Maybe senior administration officials didn't know all the details when they offered their explanations. Communications between contractors and bureaucrats working on the exchanges seem to have been exceptionally poor. But if so, that's just another administrative failure to account for in this disastrous project.

Even if top officials were initially unaware of the full extent of the exchange problems, it seems unlikely that no one in the administration grasped the risks of launching an online system that didn't work. And they may have been preparing for that possibility. 

Whitehouse.gov

A recent report by Adam Mazmanian* in FCW, a tech-policy trade publication, suggests that just days before the exchanges launched, administration health officials may have been making contingency plans. On September 26, the same day that Obama gave his speech in Maryland, Serco, a Virginia contractor got an $87 million update to its existing $114 million contract with the Centers for Medicare and Medicaid Services, which managed the exchange implementation process. It's not clear what the additional funding is for, but Serco's existing deal, awarded over the summer, was for processing some 6.2 million paper applications through the exchanges.
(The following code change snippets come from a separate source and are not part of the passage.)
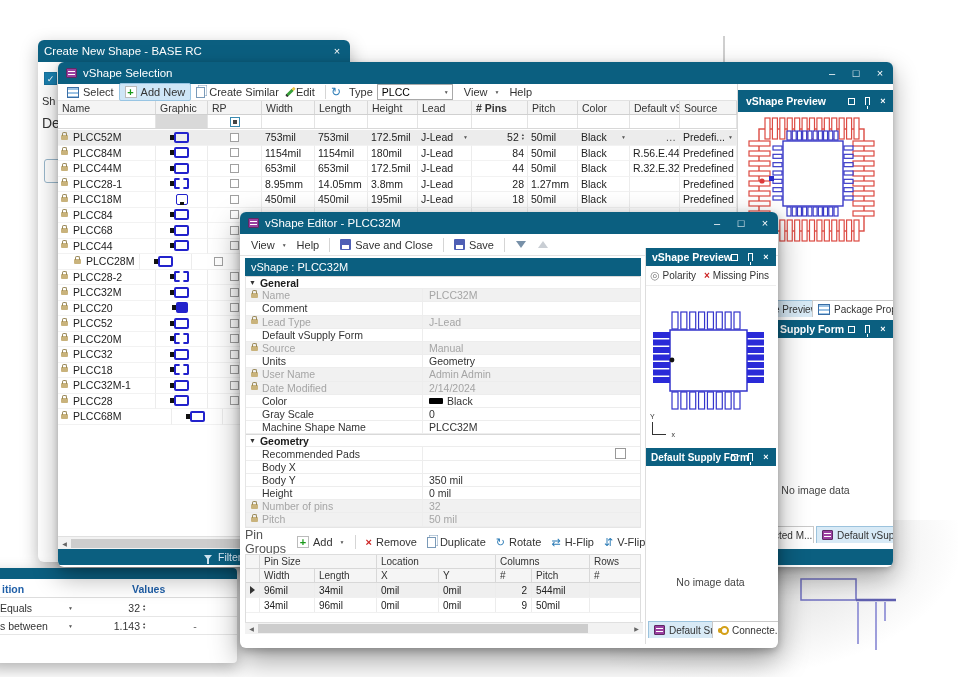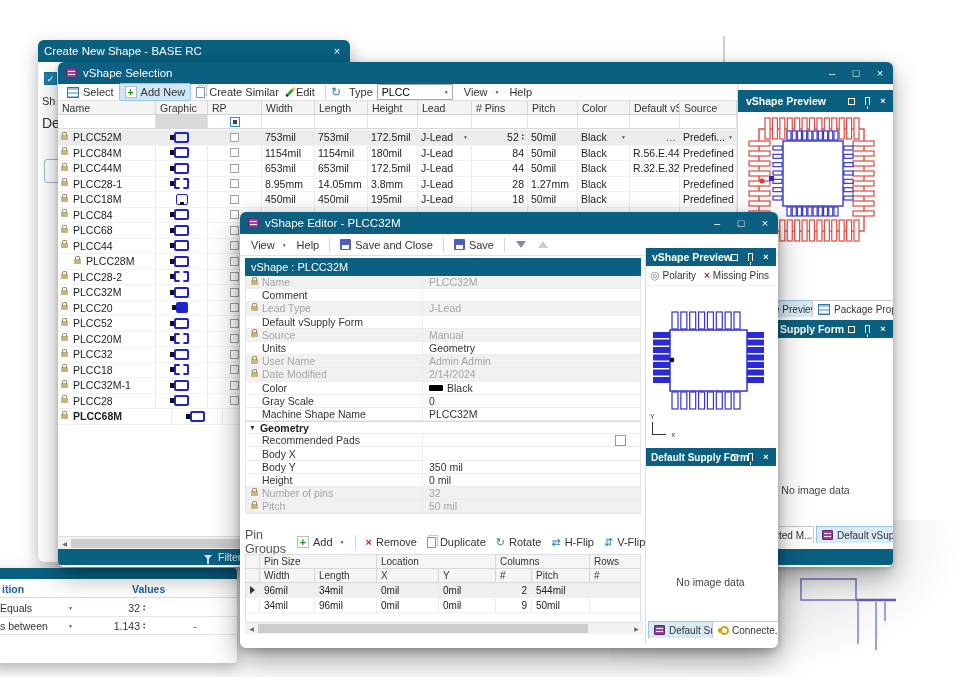"# Pins" div { font-weight: none -> bold }
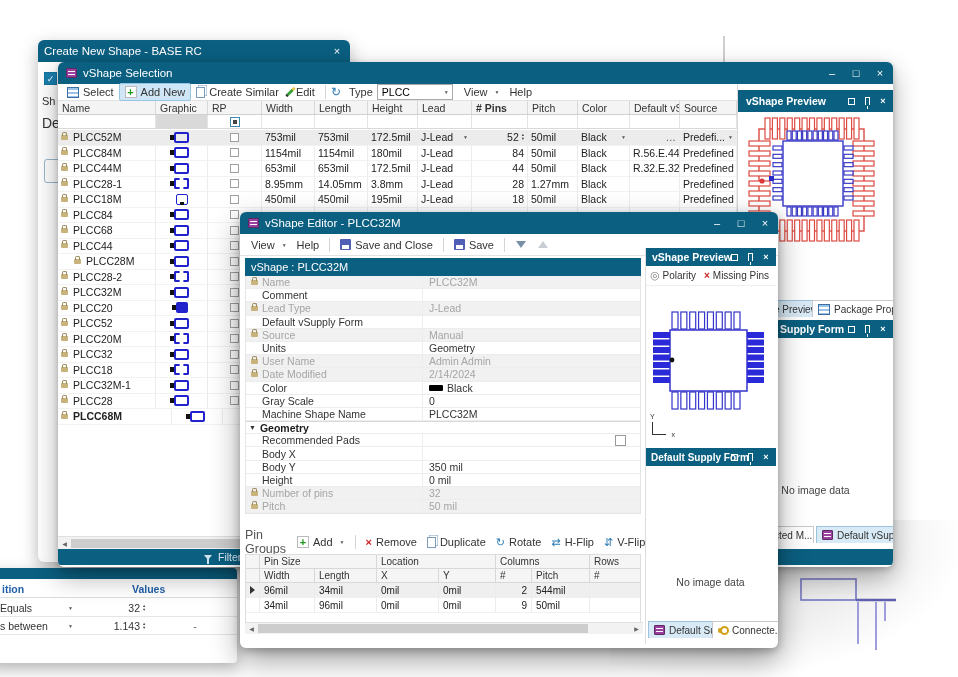"PLCC28M" div { width: 98px -> 82px }
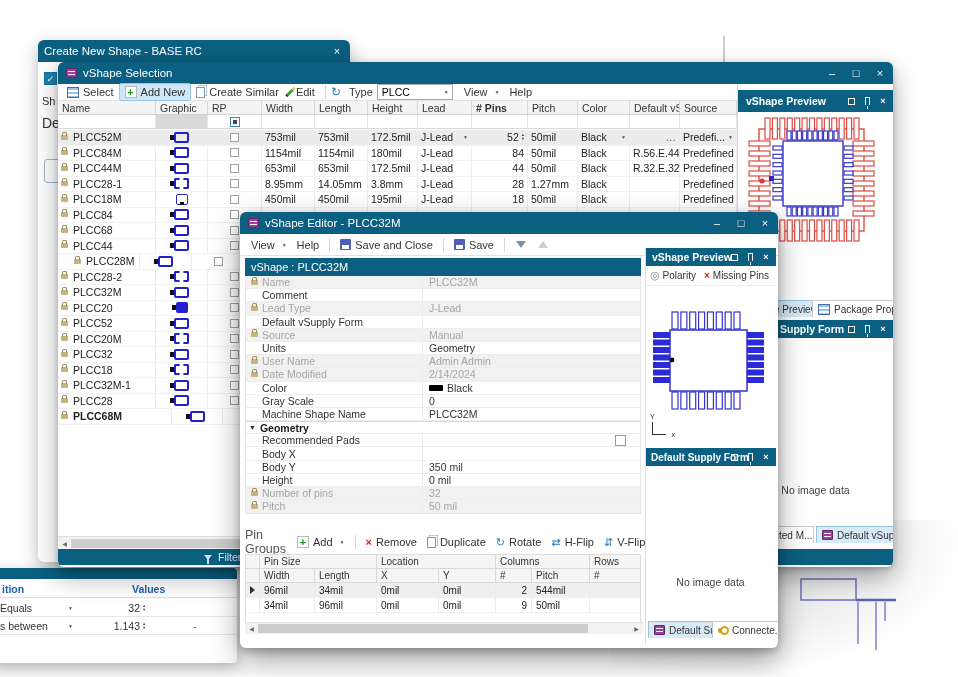"General" div.prow { html: none -> <div><span>▼</span>General</div> }
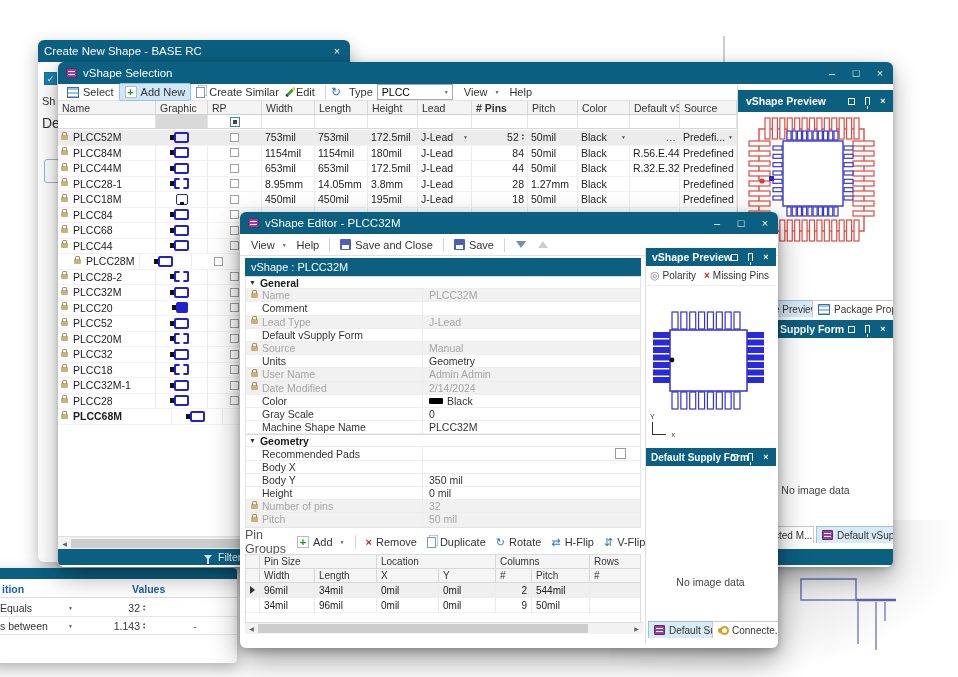"PLCC68M" div { font-weight: bold -> none }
That suggests that in the week prior to the exchange launch, some in the administration may have been expecting a greater than previously anticipated need for paper enrollment. Certainly the failure of key system tests, and the lateness of other important trial runs, should have highlighted the system's deep problems and general state of unreadiness.

But the correct response was not to quietly look for alternatives, hope for the best, and mislead the public about both what to expect and, after launch, the true state of what was going on. Yet that's exactly what the administration did. And, if President Obama's passive, explanation-free speech yesterday, which urged people frustrated by the online exchanges enroll via clunky manual workarounds, is any indication, it's what the administration is still doing.

*Disclosure: Like me, Mazmanian is a regular contributor of movie reviews to The Washington Times.